The story of prisoner of war veteran Private Frederick Aubrey

29 March 2017 17:00

Millions of soldiers on all sides were captured during the First World War and by the end of the hostilities over 185,000 British Servicemen had been prisoners of war for anything up to four years.

Private Frederick Aubrey and other prisoner of war soldiers standing around a bus following exchange of prisoners in 1918
Private Frederick Aubrey (far left)

As the war progressed, the Germans found it increasingly difficult to accommodate and feed the over 2.4 million men housed in numerous camps across Germany and occupied territories and as the war drew to its conclusion in 1918 an agreement was reached between the British and German governments to facilitate the exchange of many wounded and older service personnel.

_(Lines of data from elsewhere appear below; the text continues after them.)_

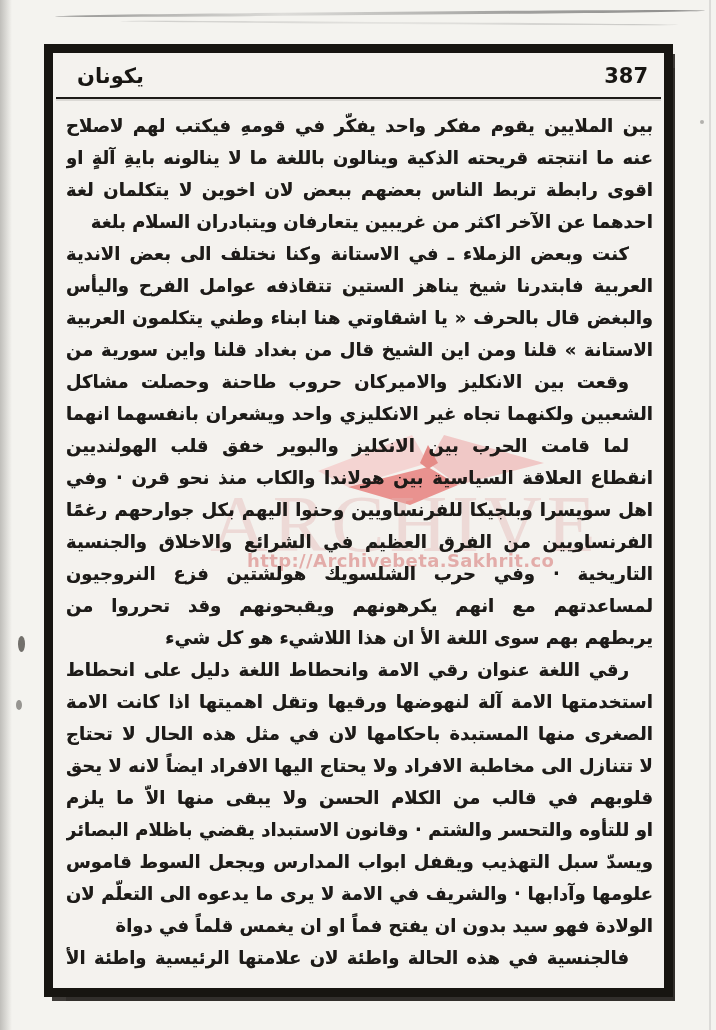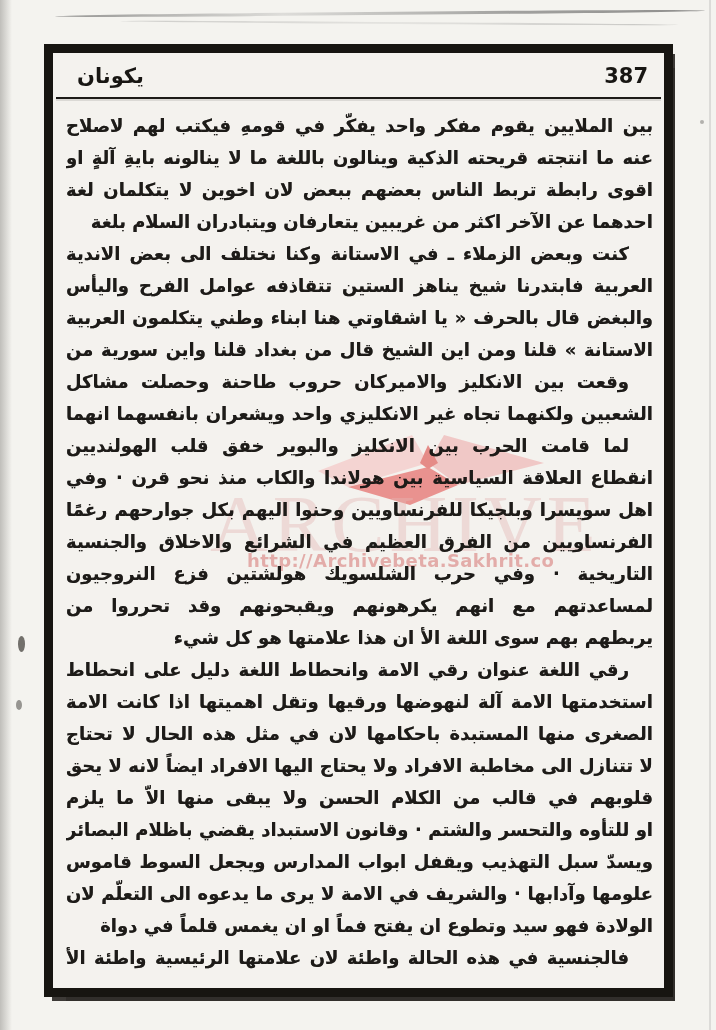--- a/index.html
+++ b/index.html
@@ -115,7 +115,7 @@
     <div class="line">الفرنساويين من الفرق العظيم في الشرائع والاخلاق والجنسية السياسية والتذكارات</div>
     <div class="line">التاريخية · وفي حرب الشلسويك هولشتين فزع النروجيون للدنمارك وتطوع بعضهم</div>
     <div class="line">لمساعدتهم مع انهم يكرهونهم ويقبحونهم وقد تحرروا من سلطتهم بعد حروب طويلة ولا شيء</div>
-    <div class="line end">يربطهم بهم سوى اللغة الأ ان هذا علامتها هو كل شيء</div>
+    <div class="line end">يربطهم بهم سوى اللغة الأ ان هذا اللاشيء هو كل شيء</div>
     <div class="line indent">رقي اللغة عنوان رقي الامة وانحطاط اللغة دليل على انحطاط الامة لانها تتخذ اهميةً اذا</div>
     <div class="line">استخدمتها الامة آلة لنهوضها ورقيها وتقل اهميتها اذا كانت الامة منحطة ومستعبدة للفئة</div>
     <div class="line">الصغرى منها المستبدة باحكامها لان في مثل هذه الحال لا تحتاج اليها الهيئة الحاكمة لانها</div>

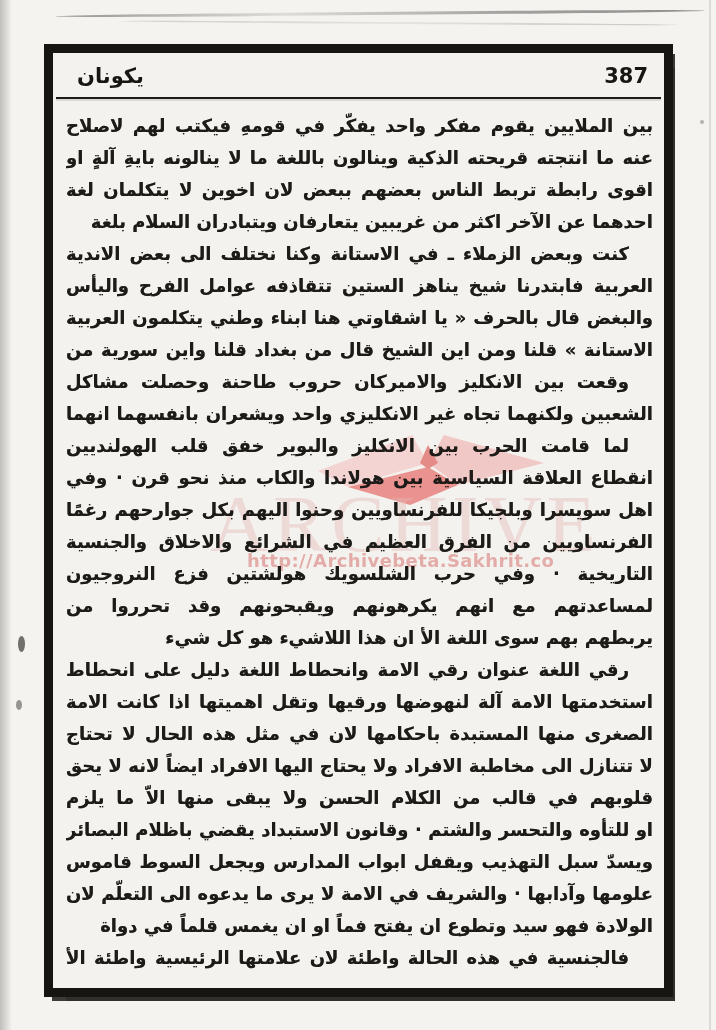--- a/index.html
+++ b/index.html
@@ -124,7 +124,7 @@
     <div class="line">او للتأوه والتحسر والشتم · وقانون الاستبداد يقضي باظلام البصائر فيحبب الظلام ويقبح النور</div>
     <div class="line">ويسدّ سبل التهذيب ويقفل ابواب المدارس ويجعل السوط قاموس اللغة ومتنها وكل</div>
     <div class="line">علومها وآدابها · والشريف في الامة لا يرى ما يدعوه الى التعلّم لان حقوقه يؤيدها شرف</div>
-    <div class="line end">الولادة فهو سيد وتطوع ان يفتح فماً او ان يغمس قلماً في دواة</div>
+    <div class="line end">الولادة فهو سيد بدون ان يفتح فماً او ان يغمس قلماً في دواة</div>
     <div class="line indent">فالجنسية في هذه الحالة واطئة لان علامتها الرئيسية واطئة الأ ان الاحوال تغيّرت في</div>
   </div>
 </div>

One of these men was Private Frederick Richard Aubrey who had enlisted in the 6th West Kent Regiment in April 1916 and was wounded in France in July 1918 by an exploding hand grenade resulting in the loss of sight in both eyes.

He had been a POW for only three months when he became part of the exchange programme and eventually came to St. Dunstan’s in early 1919. 

During his time with us he learnt many skills and took part in sports – winning the Light Novices Single Sculls rowing race at the Putney Regatta held in May 1919.

He was so proficient in mat making that he was appointed a Pupil/Teacher and received his First Class certificate in that skill which enabled him to eventually leave St. Dunstan’s in November 1920, moving to a house with workshop accommodation in Bristol.

His business did well with many individual orders from local people and larger orders from Bristol based businesses such as The Wills Tobacco Co.

He had two children, a son named Harold and a daughter called Joan and in a lovely co-incidence in 1955 Joan married another blind veteran – George Killingbeck who had arrived at St. Dunstan’s at the same time as her father.

As Frederick grew older, he moved from Bristol to live in Saltdean near Brighton with George and Joan Killingbeck until his death in May 1966.